Diversity in the Scientific Workforce: Evidence to Practice

Dr. Carnes has worked to make STEMM fields (science, technology, engineering mathematics, and medicine) more diverse and academic culture more inclusive. With initial funding from the Department of Veterans Affairs, DHHS Office of Women’s Health and the NIH from 1996-2001, she received an NSF ADVANCE Institutional Transformation Award in 2001. She and Dr. Jo Handelsman, as co-PI and co-director, founded the Women in Science and Engineering Leadership Institute (WISELI) in the College of Engineering. WISELI has also administered the Wisconsin Louis Stokes Alliance for Minority Participation (WiscAMP) grant from NSF since 2004. This project has “doubled the number of racial/ethnic minority undergraduate students graduating in a STEM major in a statewide consortium of Wisconsin colleges and universities.”

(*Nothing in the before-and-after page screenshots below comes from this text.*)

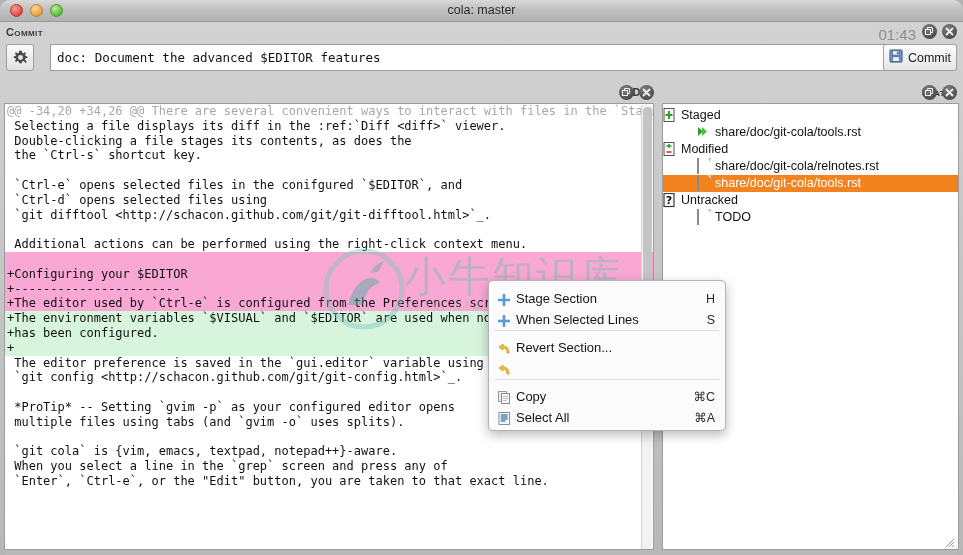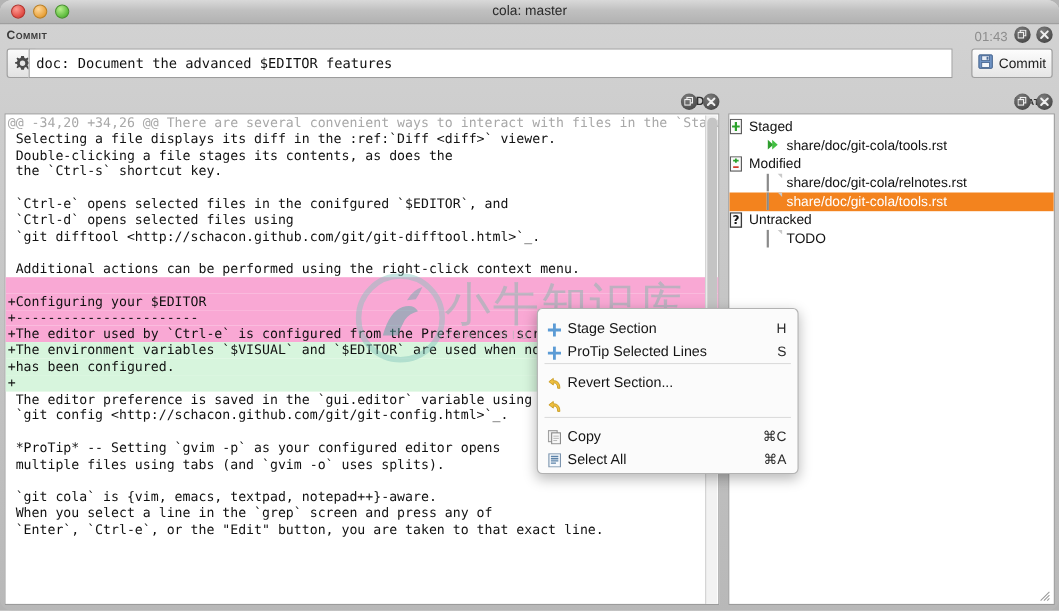--- a/index.html
+++ b/index.html
@@ -42,7 +42,7 @@
   }
   .clock {
     position: absolute; right: 47px; top: 26px;
-    font-size: 12px; color: #8d8d8d; font-family: "Liberation Sans", sans-serif;
+    font-size: 15px; color: #8d8d8d; font-family: "Liberation Sans", sans-serif;
   }
   .dock-btns { position: absolute; top: 24px; right: 6px; display: flex; gap: 5px; }
   .dock-btn {

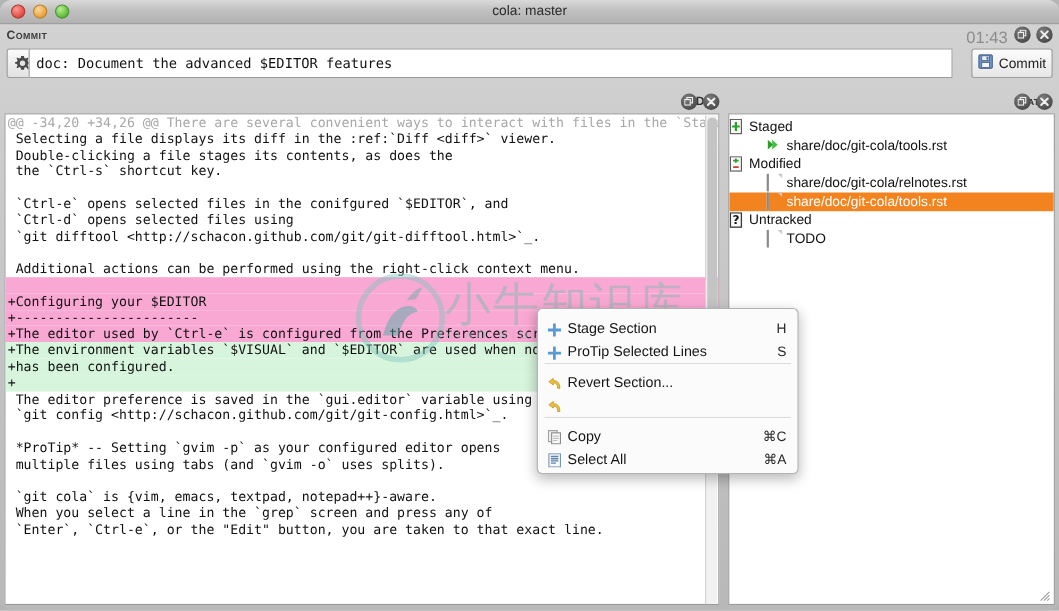--- a/index.html
+++ b/index.html
@@ -63,7 +63,7 @@
     display: flex; align-items: center; justify-content: center;
   }
   .msg-input {
-    position: absolute; left: 20px; top: 0; width: 840px; height: 27px;
+    position: absolute; left: 44px; top: 0; width: 840px; height: 27px;
     background: #ffffff; border: 1px solid #9c9c9c;
     font-family: "DejaVu Sans Mono", monospace; font-size: 12.5px;
     color: #121212; padding: 0 6px; line-height: 25px;

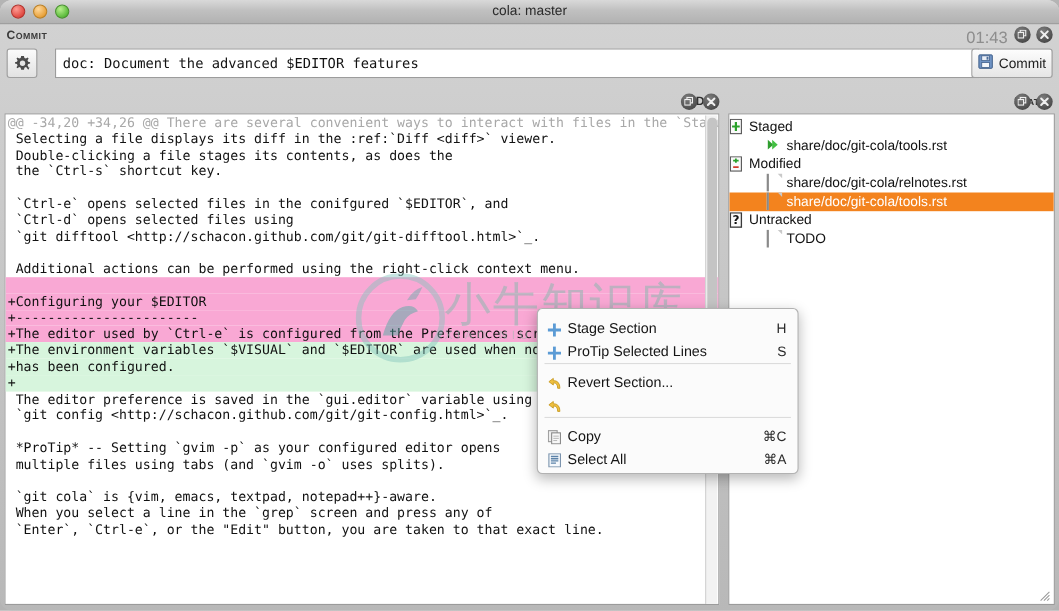--- a/index.html
+++ b/index.html
@@ -359,7 +359,7 @@
               <path d="M6 1 L6 11 M1 6 L11 6" stroke="#5b9bd5" stroke-width="2.6" stroke-linecap="square"></path>
             </svg>
           </span>
-          <span class="mi-label">ProTip Selected Lines</span>
+          <span class="mi-label">When Selected Lines</span>
           <span class="mi-accel">S</span>
         </div>
         <div class="ctx-sep"></div>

Dr. Carnes supervises internal medicine residents at the Madison Veterans Hospital, where she directs the Women Veterans Health program, and teaches a graduate level course on Women and Leadership in Medicine, Science and Engineering. It is aimed at making students aware of the effects of stereotypes and bias, as well as evidenced-based strategies to mitigate their impact on judgments and behaviors. She also worked with faculty and staff in the School of Education to “create Fair Play, an avatar-based interactive video game that exposes players to subtle race bias experienced by a Black/African American male graduate student…[integrating] research on implicit bias, effective learning, and bias reduction.”

Dr. Carnes and her colleagues also utilize text and conversation analyses to study the effects of bias on reviews of work and funding applications at R01 institutions. Since 2003, the Study of Faculty Worklife, conducted by WISELI, has tracked “faculty experiences with hiring, climate, the tenure and promotion process, sexual harassment, job satisfaction, experience with unconscious/implicit bias, workload, productivity, and burnout.”